I thought it was very cool how gVisor is multi-backend (their “sentry” implemented vie either ptrace or kvm), which is pretty unusual with instrumentation tools.
We could maybe have shared this logic to intercept syscalls and redirect them to user space code serving as the kernel. That is, we could have shared the Reverie layer. We saw ourselves as headed towards an in-guest binary instrumentation model (like rr’s syscall buffer). And so one factor is that Rust is a better fit than Go for injecting code into guest processes.
Regarding the actual gVisor user space kernel.. we could have started with that and forked it to start adding determinism features to that kernel. At first glance that would seem to save on implementation work, but “implement futexes deterministically” is a pretty different requirement than “implement futexes”, so it’s not clear how much savings could have been had.

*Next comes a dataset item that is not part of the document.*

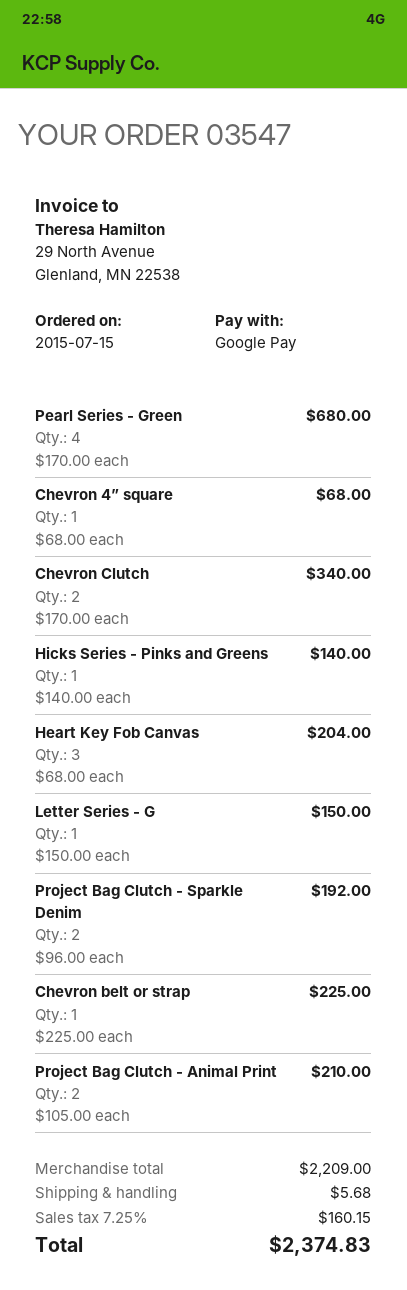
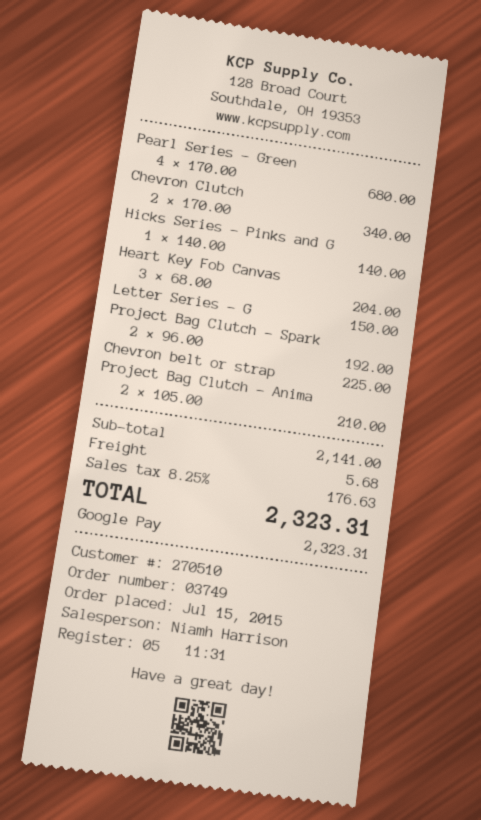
order number: 03547 -> 03749
Chevron 4” square: 1 x 68.00 = 68.00 -> none
subtotal: 2209.00 -> 2141.00
tax: 7.25% = 160.15 -> 8.25% = 176.63
total: 2374.83 -> 2323.31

We could still have a go at reusing their kvm setup to implement a Reverie backend. But there’s some impedance matching to do across the FFI there, with the Reverie API relying on Rusts async concurrency mode and Tokio. Hopefully we could cleanly manage separate thread pools for the go threads taking syscalls vs the Tokio thread pool hosting Reverie handler tasks. Or maybe it would be possible to reuse their solution without delivering each syscall to Go code.
The distinction that we often have trouble getting across is between eliminating/controlling nondeterminism, vs recording what happens to occur.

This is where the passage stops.